# Mr. Heater Big Buddy



## RNprepper

Does anyone have one? Do you think it would work for me to hook up a methane line to run the heater? I would use a filter to avoid water contamination. Does there have to be a minimal gas pressure for these units to run?

Big Buddy Heater - Mr. Heater F274800 - Propane Heaters - Camping World


----------



## Kauboy

Can a propane heater use methane as a fuel source?
They are molecularly different, and react differently.


----------



## Auntie

I have one but I use propane so I can't answer your questions. I can say that I do really like it a lot. It uses less propane than any of my other heaters.


----------



## RNprepper

Kauboy said:


> Can a propane heater use methane as a fuel source?
> They are molecularly different, and react differently.

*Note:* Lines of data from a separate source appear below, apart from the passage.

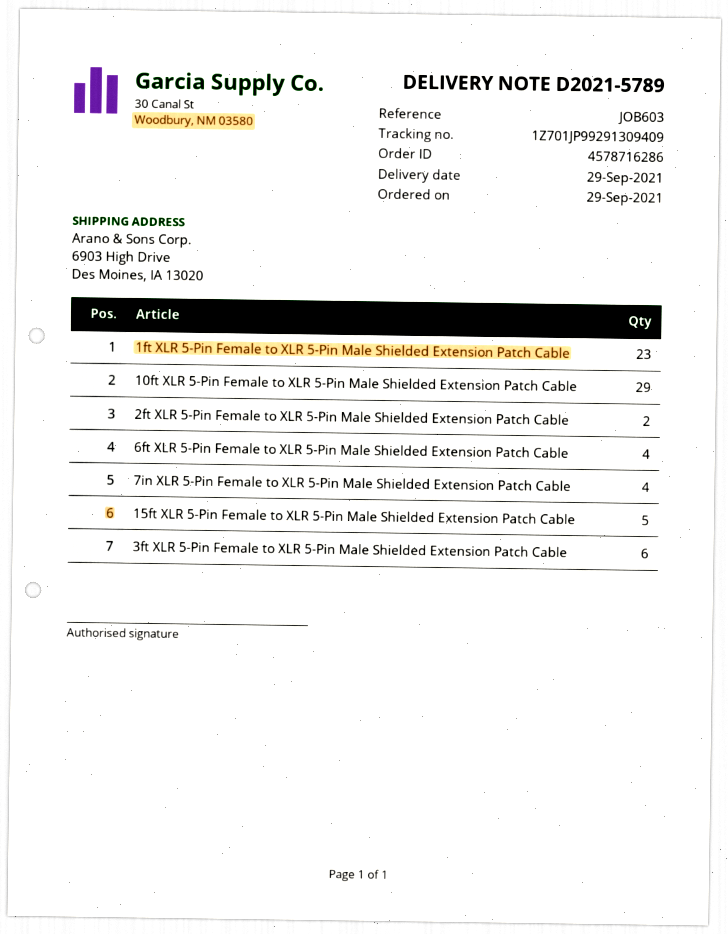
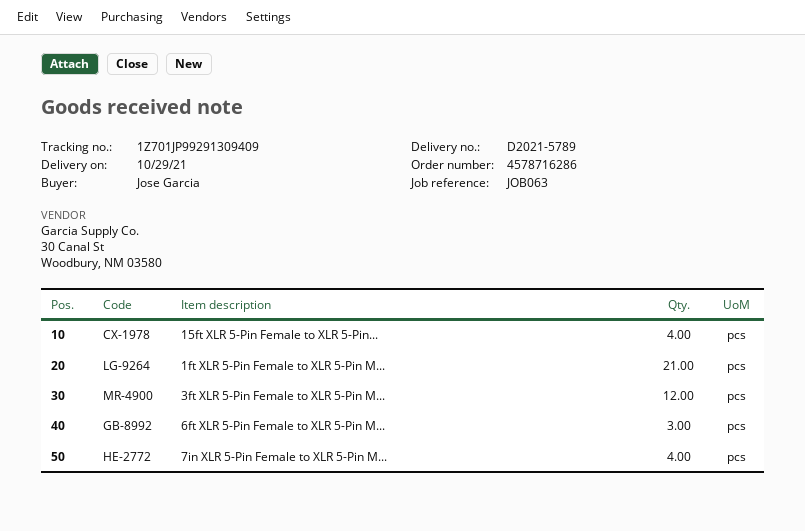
delivery date: 2021-09-29 -> 2021-10-29
reference: JOB603 -> JOB063
1ft XLR 5-Pin Female to XLR 5-Pin Male Shielded Extension Patch Cable: 23 -> 21
10ft XLR 5-Pin Female to XLR 5-Pin Male Shielded Extension Patch Cable: 29 -> none
2ft XLR 5-Pin Female to XLR 5-Pin Male Shielded Extension Patch Cable: 2 -> none
6ft XLR 5-Pin Female to XLR 5-Pin Male Shielded Extension Patch Cable: 4 -> 3
15ft XLR 5-Pin Female to XLR 5-Pin Male Shielded Extension Patch Cable: 5 -> 4
3ft XLR 5-Pin Female to XLR 5-Pin Male Shielded Extension Patch Cable: 6 -> 12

I have read that methane can be used in propane devices - such as a cooking stove, and that it can be used in tri-fuel generators. Pressure wouldn't matter in a cook stove - the flame would just be as high as the incoming gas supply. I just don't know enough about how these heaters work and if they are dependent on a minimal gas pressure. If I could use methane in a heater like this, it would provide a free source of heat for my winter cricket colony.


----------



## RNprepper

Auntie said:


> I have one but I use propane so I can't answer your questions. I can say that I do really like it a lot. It uses less propane than any of my other heaters.

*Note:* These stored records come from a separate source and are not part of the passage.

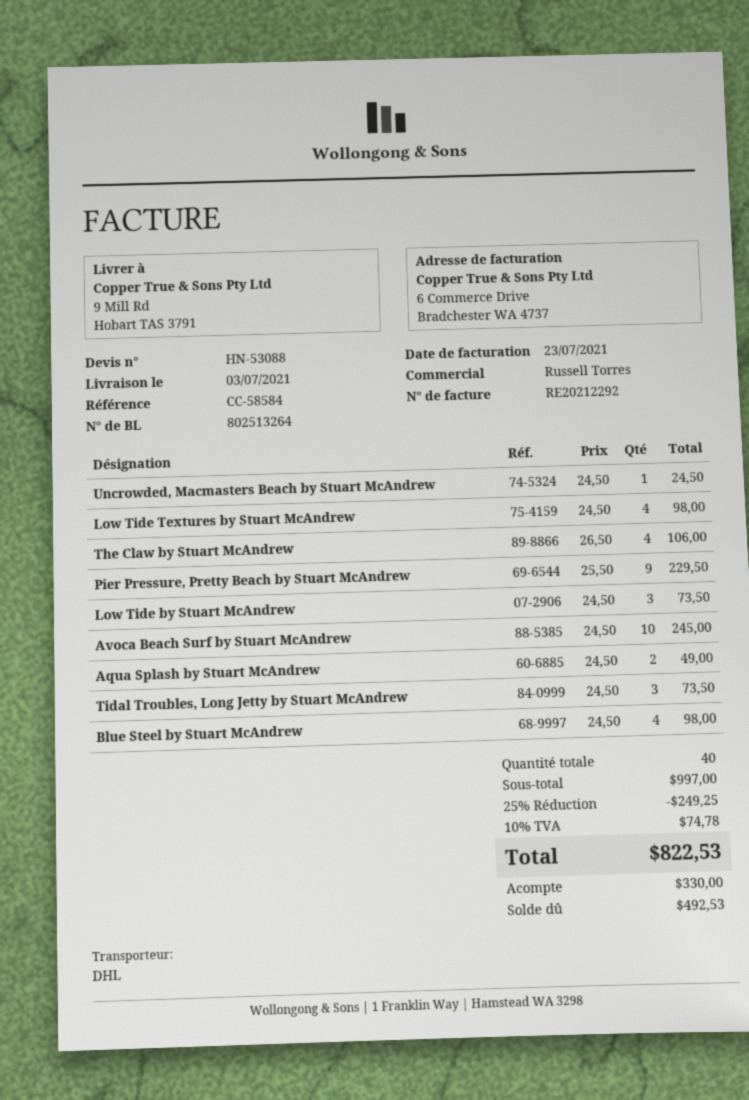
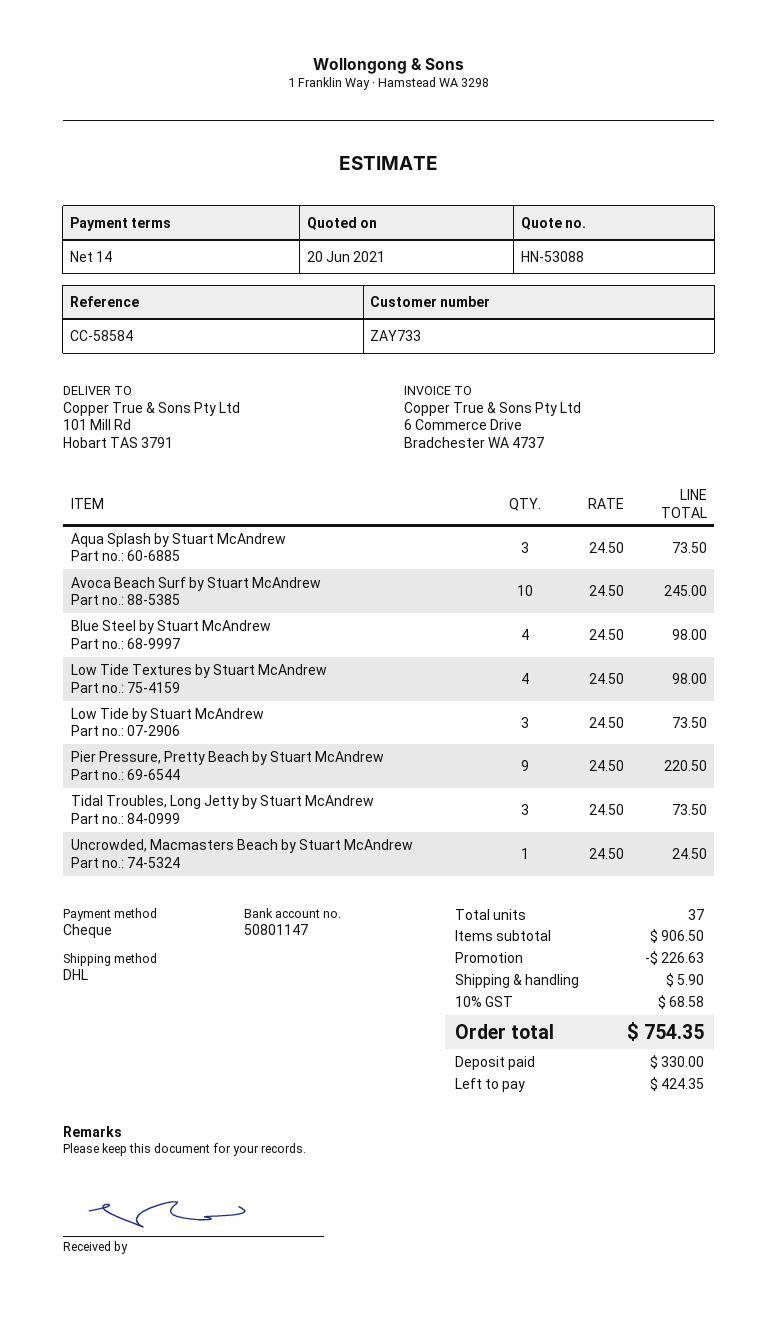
ship to: 9 Mill Rd, Hobart TAS 3791 -> 101 Mill Rd, Hobart TAS 3791
The Claw by Stuart McAndrew: 4 x 26.50 = 106.00 -> none
Pier Pressure, Pretty Beach by Stuart McAndrew: 9 x 25.50 = 229.50 -> 9 x 24.50 = 220.50
Aqua Splash by Stuart McAndrew: 2 x 24.50 = 49.00 -> 3 x 24.50 = 73.50
total quantity: 40 -> 37
subtotal: 997.00 -> 906.50
discount: 249.25 -> 226.63
shipping: none -> 5.90
tax: 10% = 74.78 -> 10% = 68.58
total: 822.53 -> 754.35
balance: 492.53 -> 424.35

I read that it has an O2 sensor for safety and will turn off if ambient O2 is too low. Do you feel safe using it indoors? Ever had any problems with it?


----------



## paraquack

Methane gas is a large component of natural gas. When a natural gas appliance is switched over to bottle gas (LPG) a tech has to change out the metering jets. Same for LPG to natural gas. major appliances are designed with interchangeable jets. You would have to contact the manufacturer to find out if you could switch out jets to use home made bio gas.


----------



## rickkyw1720pf

I have 3 of them, the O2 sensor is actually the pilot lite, if the O2 level gets low the flame will not hit the thermo couple dropping out the gas valve. The way they regulate gas is with a small orifice, it has such a small hole that you can't hardly see through it and would be pressure sensitive. I doubt unless the methane is pressurized that enough gas would go through.


----------



## Auntie

RNprepper said:


> I read that it has an O2 sensor for safety and will turn off if ambient O2 is too low. Do you feel safe using it indoors? Ever had any problems with it?

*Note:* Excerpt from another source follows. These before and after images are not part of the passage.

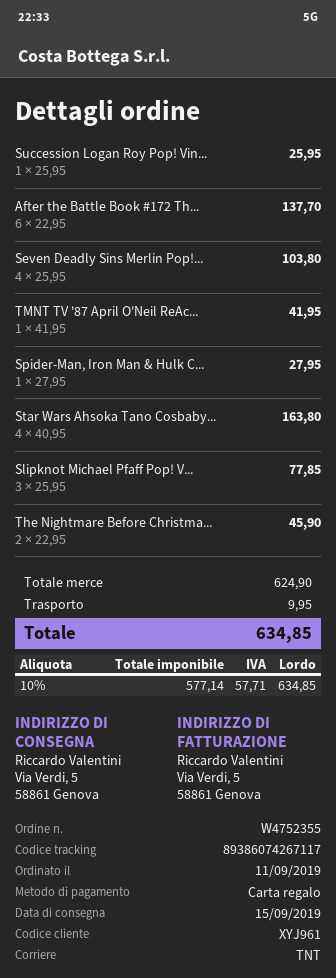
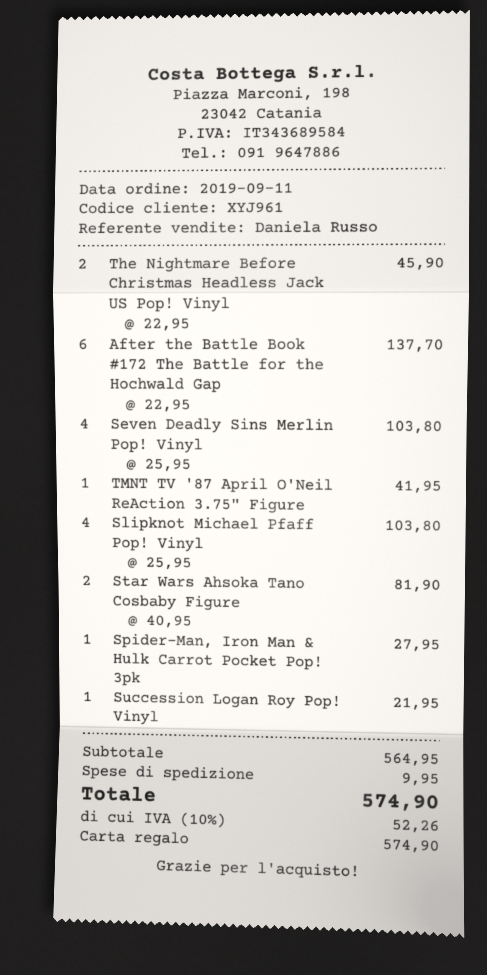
Succession Logan Roy Pop! Vin...: 1 x 25.95 = 25.95 -> 1 x 21.95 = 21.95
Star Wars Ahsoka Tano Cosbaby...: 4 x 40.95 = 163.80 -> 2 x 40.95 = 81.90
Slipknot Michael Pfaff Pop! V...: 3 x 25.95 = 77.85 -> 4 x 25.95 = 103.80
subtotal: 624.90 -> 564.95
tax: 10% = 57.71 -> 10% = 52.26
total: 634.85 -> 574.90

I have never had any problems. I can tell you if it is bumped with a foot or, if it is tipped it will turn off. One time it went off for no reason so I presume it had to be an oxygen issue. I have used it in a room with my nephews, I wouldn't do that if there was any doubt in my mind that it is safe.


----------



## Slippy

We have the Mr Buddy Heater and it works very well. Like others have said contact the manufacturer to make sure your conversion will work, but I assume they will void all warranties if you convert. Its made to run off of propane and you can buy a conversion kit to hook it up to 25lb propane tanks (BBQ sized) or use the small disposable tanks.


----------



## Stick

I have the portable Buddy, a little smaller than the Big Buddy, I think. Love it. In fact, I went out and got another, just in case. Run em off 20 lb (2), 30 lb, and 100 lb propane tanks. So far, I've only used one 20 lb tank this year. My first winter here it got to -20 and colder and stayed that way for several weeks. Nice and toasty throughout. They will go out as mentioned above (only once in my experience), I simply don't sleep with one of them on. I think I'm pretty well set for heat nowadays, with two Heater Buddys, three kerosene heaters, a couple dozen kerosene lamps, five Coleman camp lanterns, three propane lanterns, and a wood stove. All in a one room 16'x24' cabin. Bring on the winter weather.


----------



## rickkyw1720pf

I love my Mr. Heaters 
My furnace broke down late at night last winter. I just grabbed the Mr. Heater screwed in a 1 lb tank, put it in my room and went back to sleep. I can worry about the furnace in the morning.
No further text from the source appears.